**Collection entries**.

= Beginning of Section =

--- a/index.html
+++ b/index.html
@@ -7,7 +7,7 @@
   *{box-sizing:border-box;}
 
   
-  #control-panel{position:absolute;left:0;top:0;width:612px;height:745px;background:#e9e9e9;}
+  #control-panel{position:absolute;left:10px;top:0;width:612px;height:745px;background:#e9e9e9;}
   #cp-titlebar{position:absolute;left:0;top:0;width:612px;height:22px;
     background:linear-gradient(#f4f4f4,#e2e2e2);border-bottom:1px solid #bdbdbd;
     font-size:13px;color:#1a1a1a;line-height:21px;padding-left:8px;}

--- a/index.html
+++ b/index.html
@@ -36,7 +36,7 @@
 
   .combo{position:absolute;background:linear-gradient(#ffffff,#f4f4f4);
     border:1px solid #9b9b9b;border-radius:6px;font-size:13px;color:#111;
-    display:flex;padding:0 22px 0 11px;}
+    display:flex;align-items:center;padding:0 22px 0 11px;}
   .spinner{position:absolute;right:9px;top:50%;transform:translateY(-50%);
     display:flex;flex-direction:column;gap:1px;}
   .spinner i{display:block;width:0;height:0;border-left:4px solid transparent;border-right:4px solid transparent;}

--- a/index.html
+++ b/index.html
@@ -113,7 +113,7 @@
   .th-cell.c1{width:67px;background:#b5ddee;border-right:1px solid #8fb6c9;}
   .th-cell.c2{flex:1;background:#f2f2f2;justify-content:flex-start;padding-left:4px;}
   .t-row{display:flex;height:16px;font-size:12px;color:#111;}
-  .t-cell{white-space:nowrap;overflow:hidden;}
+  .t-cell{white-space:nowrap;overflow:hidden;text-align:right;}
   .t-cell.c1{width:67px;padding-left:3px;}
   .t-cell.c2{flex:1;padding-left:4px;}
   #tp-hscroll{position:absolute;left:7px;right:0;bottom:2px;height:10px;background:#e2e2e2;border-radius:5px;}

= End of Section =
= Beginning of Section =

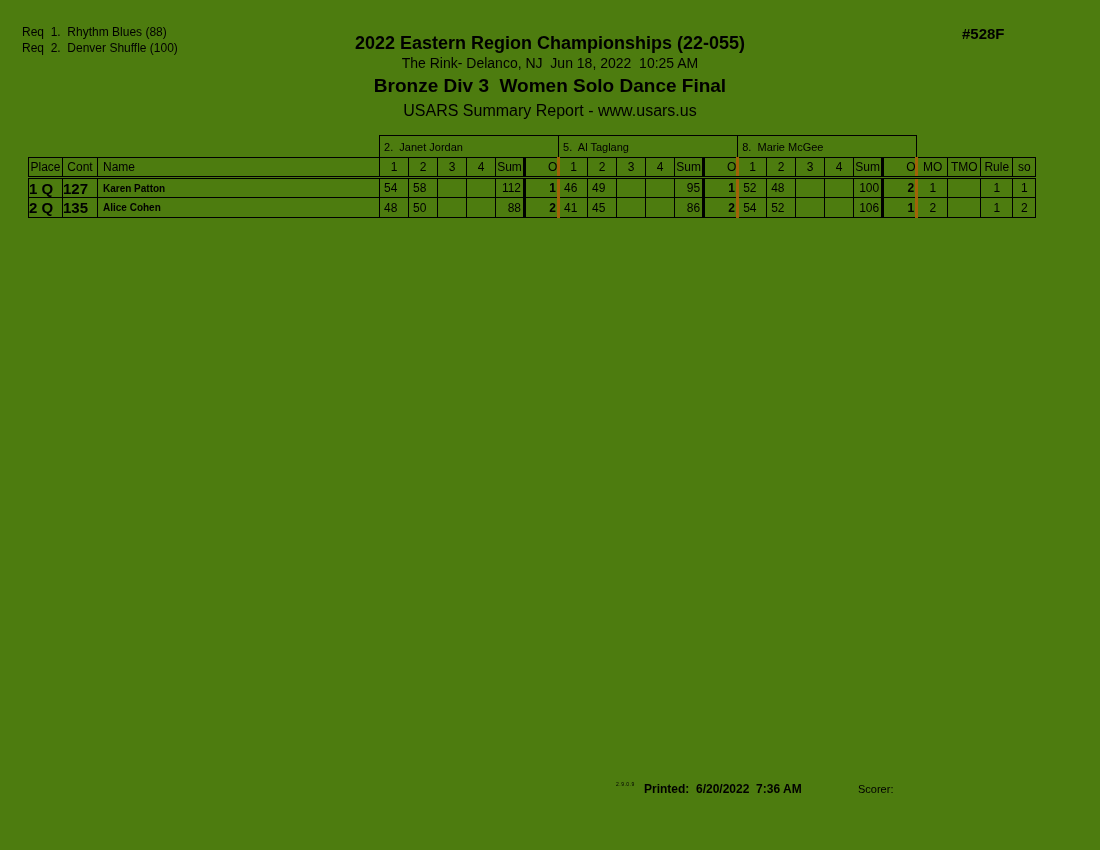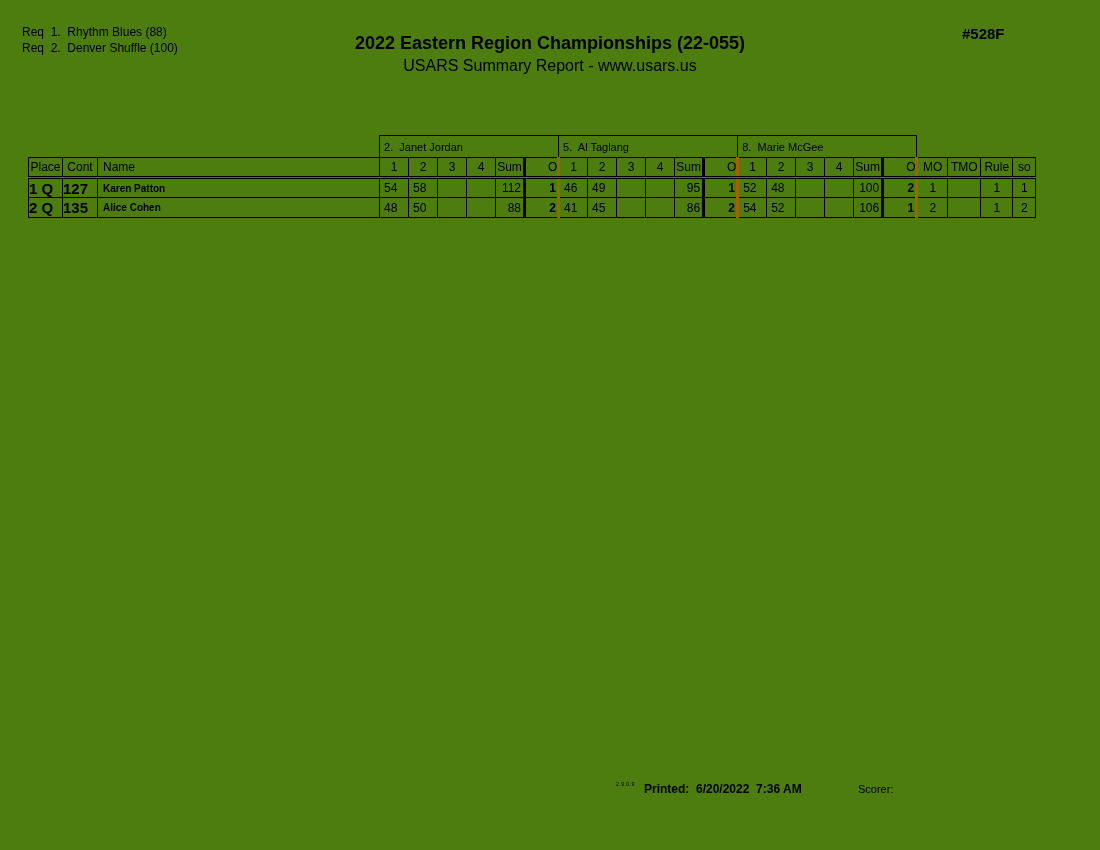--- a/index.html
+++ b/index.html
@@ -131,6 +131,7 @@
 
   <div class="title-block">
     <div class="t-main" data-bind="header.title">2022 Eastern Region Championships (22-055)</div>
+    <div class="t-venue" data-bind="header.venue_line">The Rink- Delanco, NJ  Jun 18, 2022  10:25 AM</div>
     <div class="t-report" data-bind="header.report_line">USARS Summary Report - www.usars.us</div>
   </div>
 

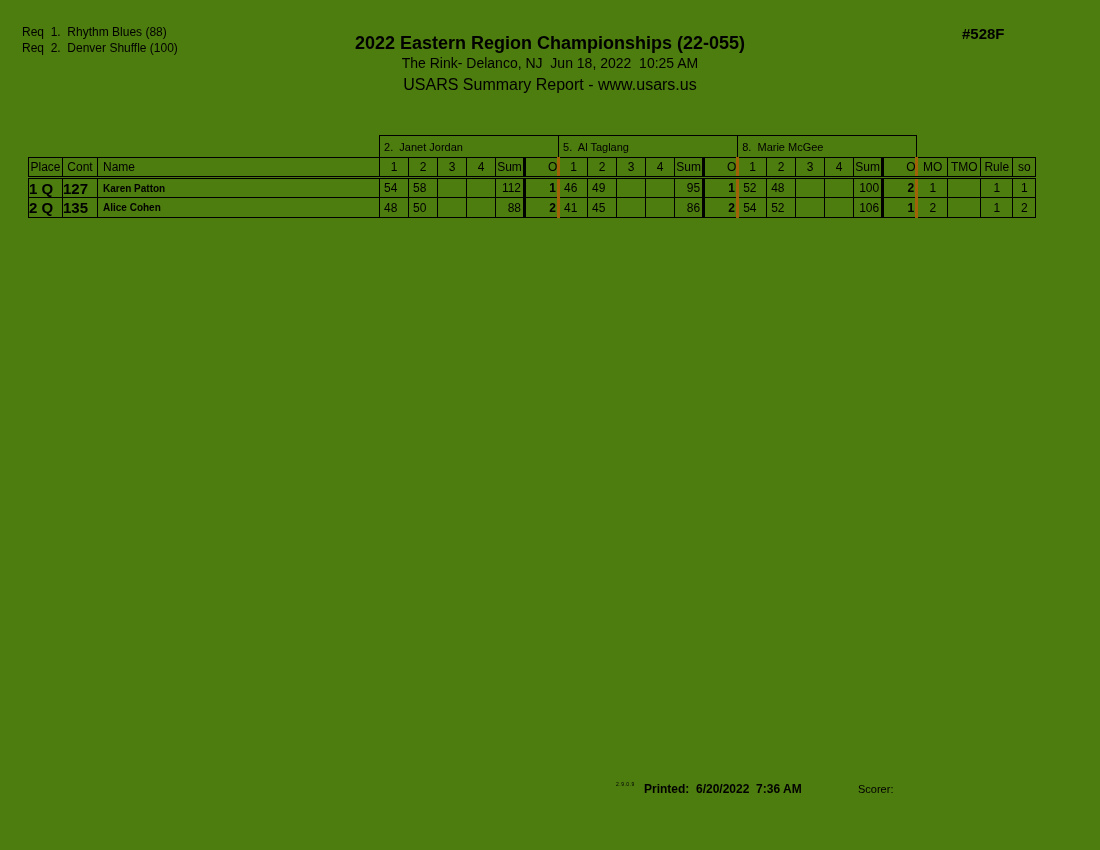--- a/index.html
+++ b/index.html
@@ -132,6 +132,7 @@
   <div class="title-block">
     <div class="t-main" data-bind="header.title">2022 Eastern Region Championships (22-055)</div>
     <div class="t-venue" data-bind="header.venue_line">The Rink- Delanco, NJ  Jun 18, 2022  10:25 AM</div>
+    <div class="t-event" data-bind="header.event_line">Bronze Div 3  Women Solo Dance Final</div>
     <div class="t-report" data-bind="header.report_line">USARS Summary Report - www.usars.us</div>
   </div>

= End of Section =
= Beginning of Section =

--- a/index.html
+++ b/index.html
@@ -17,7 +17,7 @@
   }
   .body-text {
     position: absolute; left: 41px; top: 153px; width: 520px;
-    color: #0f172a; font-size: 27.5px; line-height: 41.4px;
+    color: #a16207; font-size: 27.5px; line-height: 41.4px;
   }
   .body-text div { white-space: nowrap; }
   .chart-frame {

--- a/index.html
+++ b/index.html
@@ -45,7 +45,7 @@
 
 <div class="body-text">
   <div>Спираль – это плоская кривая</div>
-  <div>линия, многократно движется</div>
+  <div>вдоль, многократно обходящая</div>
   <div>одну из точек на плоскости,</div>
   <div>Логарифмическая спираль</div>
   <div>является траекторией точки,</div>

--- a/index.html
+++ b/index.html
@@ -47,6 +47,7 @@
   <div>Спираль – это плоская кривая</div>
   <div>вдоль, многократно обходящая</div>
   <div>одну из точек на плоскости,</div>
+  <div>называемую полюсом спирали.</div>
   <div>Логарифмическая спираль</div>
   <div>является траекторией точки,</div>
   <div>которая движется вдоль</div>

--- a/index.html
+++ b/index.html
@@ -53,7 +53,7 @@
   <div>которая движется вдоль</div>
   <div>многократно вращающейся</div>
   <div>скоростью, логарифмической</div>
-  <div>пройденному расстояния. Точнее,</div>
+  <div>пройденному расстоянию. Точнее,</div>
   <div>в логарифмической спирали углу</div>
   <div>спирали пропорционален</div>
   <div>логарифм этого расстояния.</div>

= End of Section =

**Work required**. Look through the entries and return each line that has the word "hidden" in it.

**Exercise answer**.
-  .t-cell{white-space:nowrap;overflow:hidden;}
+  .t-cell{white-space:nowrap;overflow:hidden;text-align:right;}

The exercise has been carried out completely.